The future: a scary, unknown, slightly intimidating place where I will definitely have more wrinkles but I will hopefully have more time to focus on hobbies. I enjoy writing for this blog, and I love that you take time out of your busy schedule to read it. We have some very talented writers on staff here, and we’re all lucky that blogging is just another part of that mysterious “other duties as assigned” line in our job descriptions. We try to make posts fresh and relevant to your interests with the goal of promoting the library through its programs, services, and materials.

That’s all a nice way of saying I like writing here, but I’d love to do more and on my own terms. I’ve been toying with the idea of starting my own blog, and maybe start laying the groundwork for either a steady hobby or, if all goes brilliantly, a second career.

BlogIncBlog Inc.: Blogging for Passion, Profit, and to Create Community by Joy Cho is the book that lit my creative fire. Joy, who has been a professional blogger since 2005, is a trusted voice in the blogosphere. Her book condenses down her best tips and tricks for developing your own writing voice and taking it online. I found guidelines for setting up both a content strategy and a marketing plan, both main ingredients in a successful blogger’s toolkit. Mixed in with these nuggets of wisdom are interviews with other professional bloggers. I find it fascinating how some people got their “big break” and what other things these bloggers do when they’re not online. Some run small businesses; others are full-time parents. But everyone shares a passion for blogging, one that I would love to channel into my very own blog.
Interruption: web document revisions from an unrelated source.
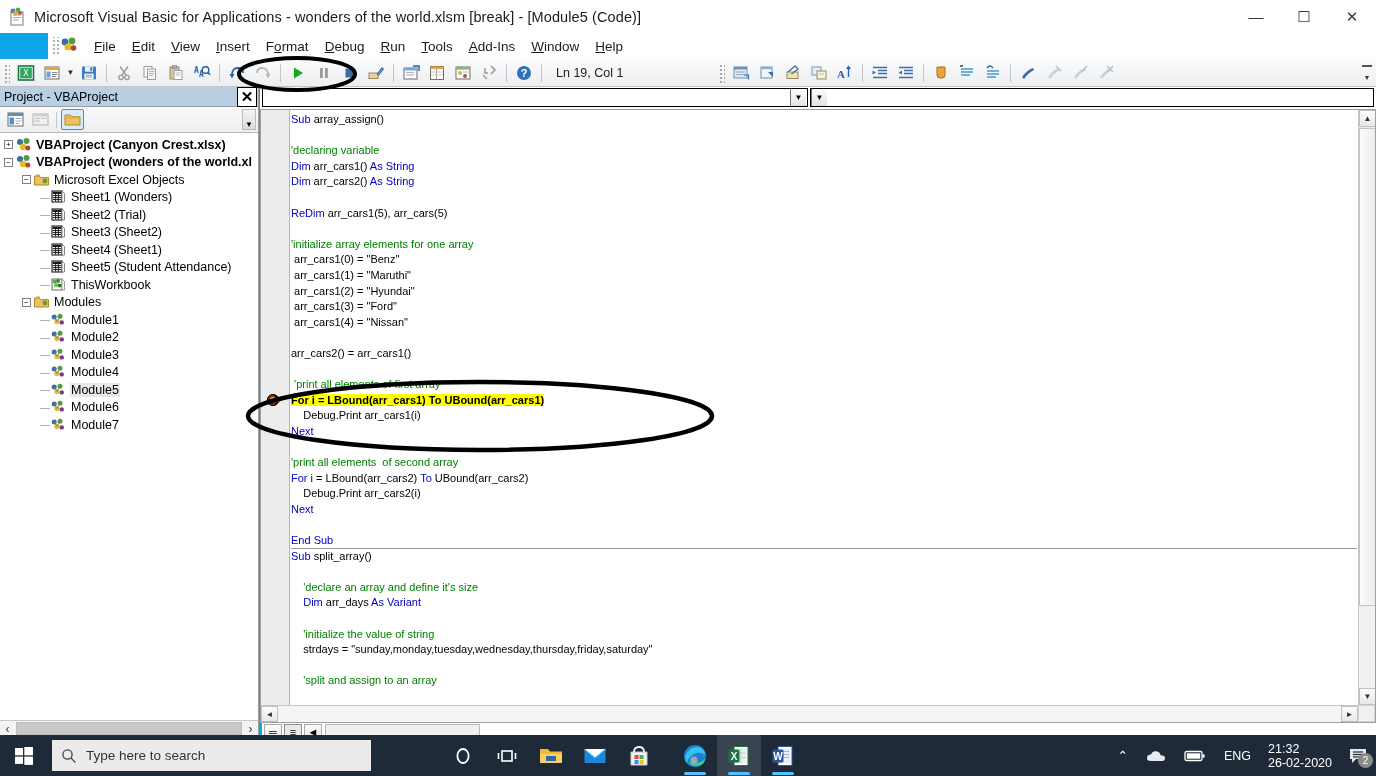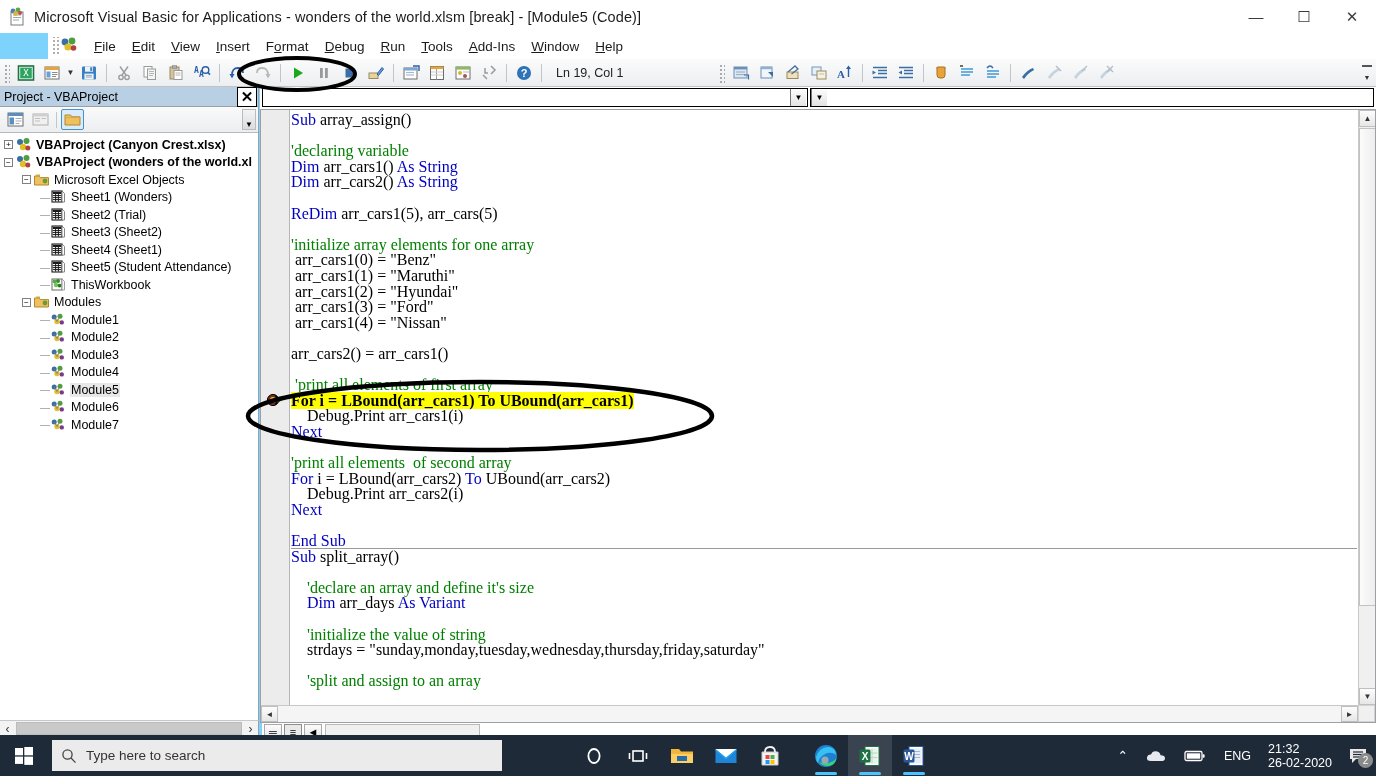"Microsoft Visual Basic for Applications" #app { background: #7dd3fc -> #0ea5e9 }
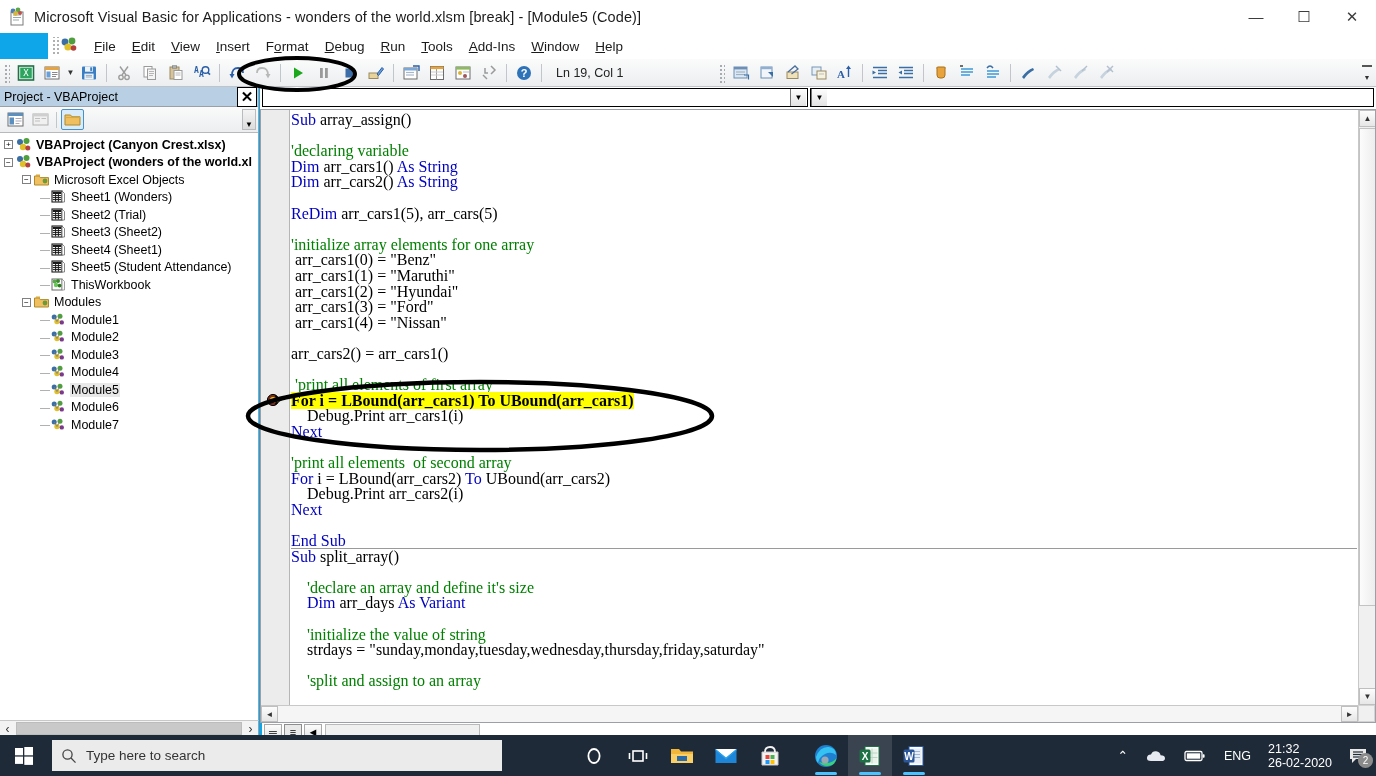"Sub array_assign()" .codelines { font-family: Liberation Serif, serif -> Liberation Sans, sans-serif; font-size: 16px -> 11px }
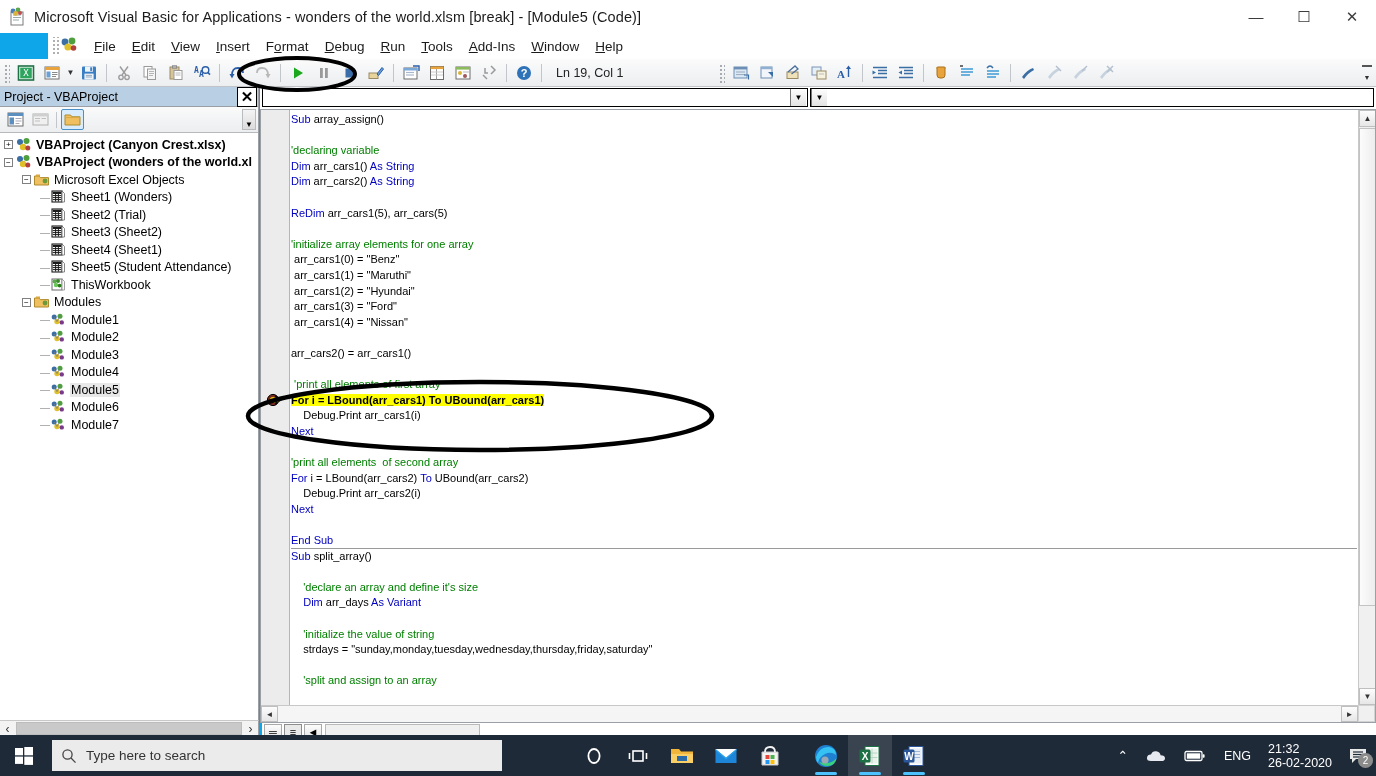"Type here to search" .searchbox { width: 450px -> 319px }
But I didn’t stop there. I checked out a ton of books on blogging from the library, and found an excellent balance between how to plan good content and a ton of technical help (think layout and coding cool features). Books like ProBlogger: Secrets for Blogging Your Way to a Six-Figure Income by Darren Rowse and Chris Garrett, Building a WordPress Blog People Want to Read by Scott McNulty, and Blogging for Bliss: Crafting Your Own Online Journal by Tara Frey build on the foundation Blog Inc. gave me. For those who don’t like to start any new venture without a Dummies reference, check out Blogging All-In-One for Dummies. I found information on everything from planning content, selecting a host, and using social media to share my posts.

After digesting all this information, including how to make money from blogging (can we say dream job?), I looked into other ways I could monetize my life. Everyone else is selling out, so why shouldn’t I? That’s where How to Make Your Cat an Internet Celebrity by Patricia Carlin comes into play. I figure with three cats, all of whom are completely insane, there’s got to be an entertainment gold mine in there somewhere. This book is obviously a parody of, well, I guess the entire Internet. But I won’t let that slow me down. There are tons of sure-fire ways to turn your feline friend into the next Grumpy Cat. If nothing else I could always fall back on these ideas if my blog gets a little low on fresh content.

Gypsy

TonksTheDude

 

 

 

 

 

 

 

 

 

 

 

 

Based on my recent reading and pinning activities, I’m on the verge of taking the blogging plunge. Maybe if I get started now and get a dedicated following, get myself used to a structure and schedule, and figure out how to maybe get paid for my hard work, I’ll have in place a second career. But I’m not totally delusional: I’m still buying lottery tickets.